**Data records:**
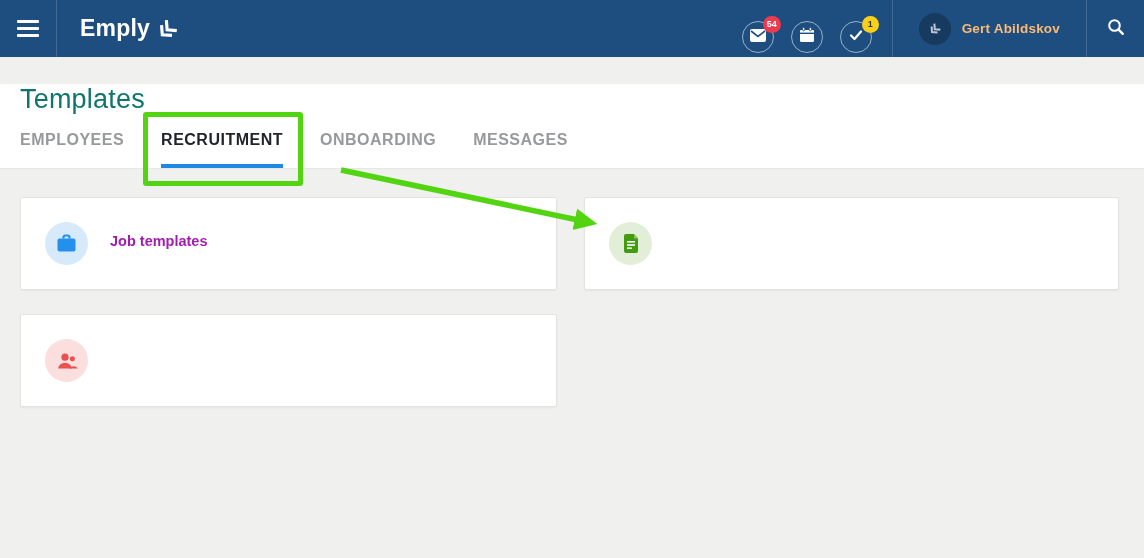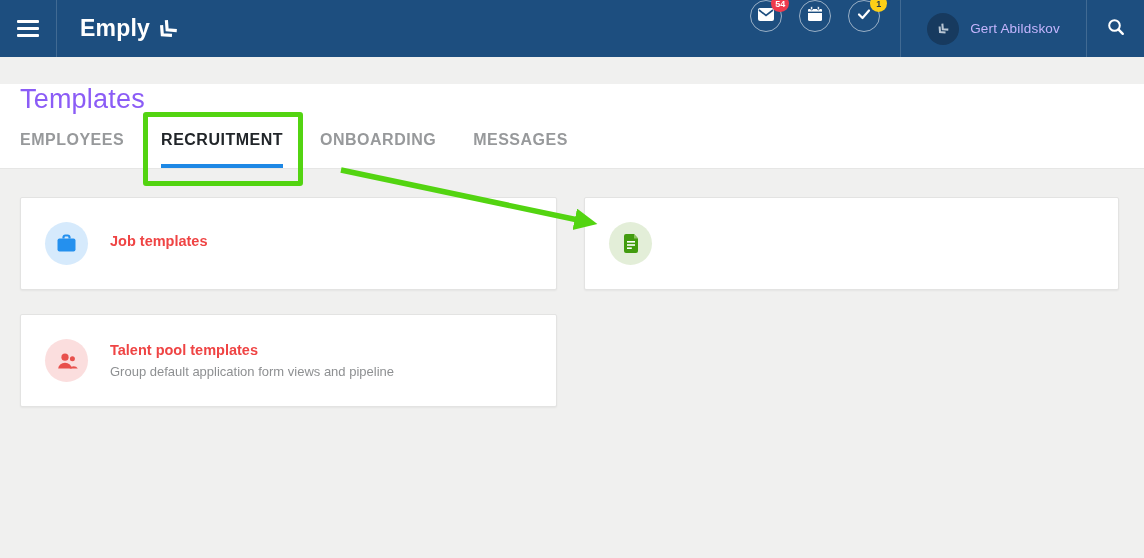"54" .nav-icons { align-items: none -> center; margin-top: none -> 16px }
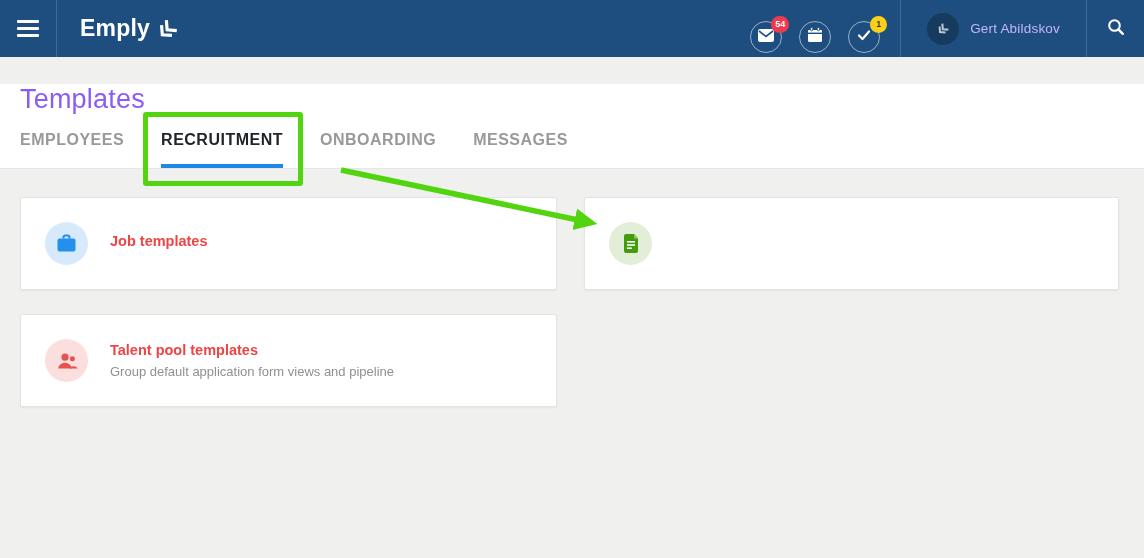"Gert Abildskov" .user-name { color: #c4b5fd -> #fdba74; font-weight: normal -> bold }
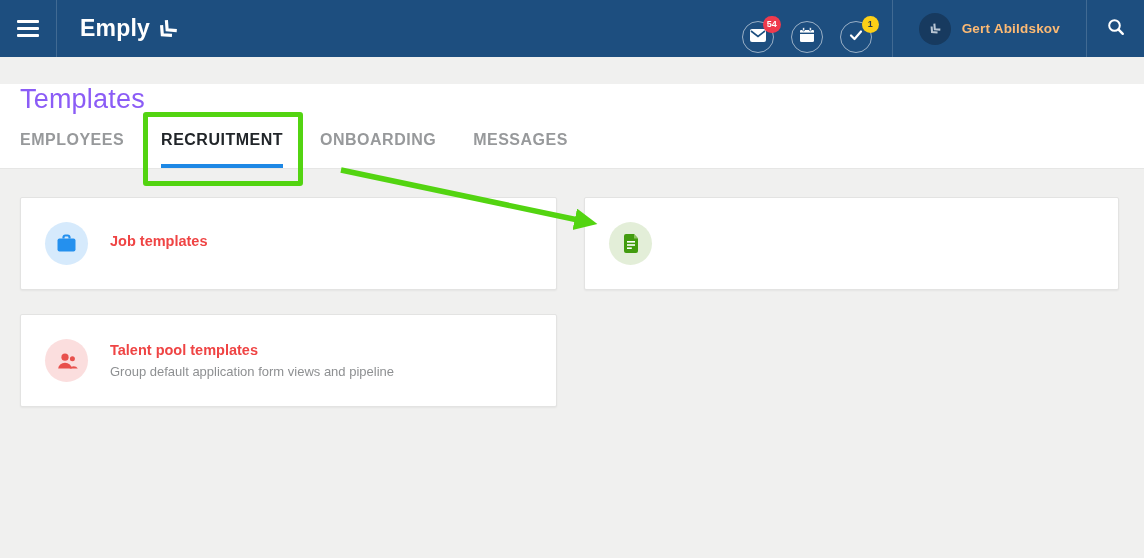"Templates" .page-title { color: #8b5cf6 -> #0f766e }
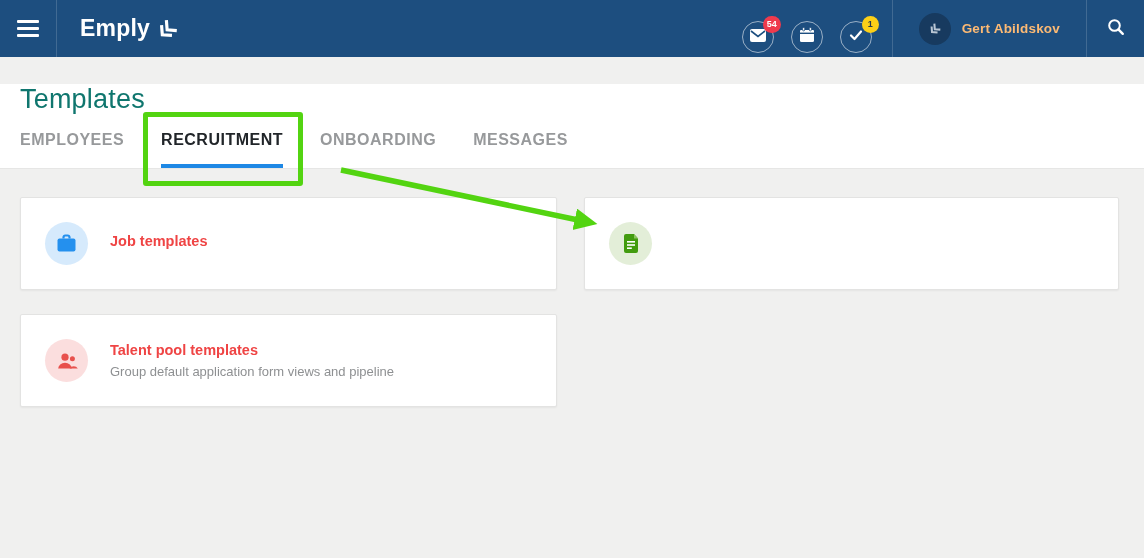"Job templates" .card-title { color: #ef4444 -> #a21caf }
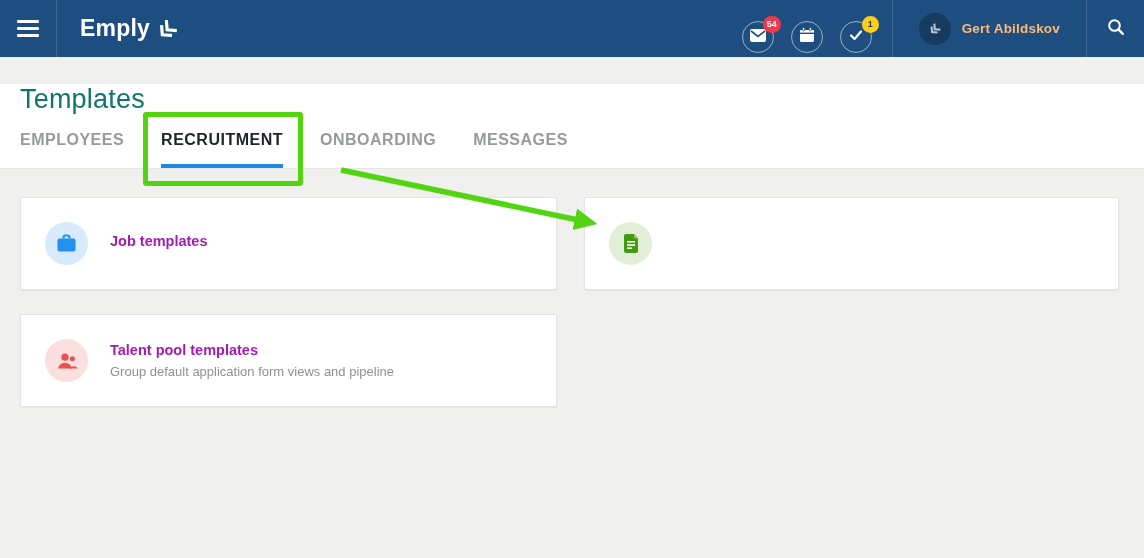"Talent pool templates" div.card-text { html: <div> <div>Talent pool templates</div> <div>Group default application form views and pipeline</div> </div> -> none }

**Problem description:** Reproduce exactly the lines of the data above that run from the line with "color: #c4b5fd ->" down to the line with "color: #ef4444 ->", both ends included. Pictures do not belong in the copy.

**The answer:**
"Gert Abildskov" .user-name { color: #c4b5fd -> #fdba74; font-weight: normal -> bold }
"Templates" .page-title { color: #8b5cf6 -> #0f766e }
"Job templates" .card-title { color: #ef4444 -> #a21caf }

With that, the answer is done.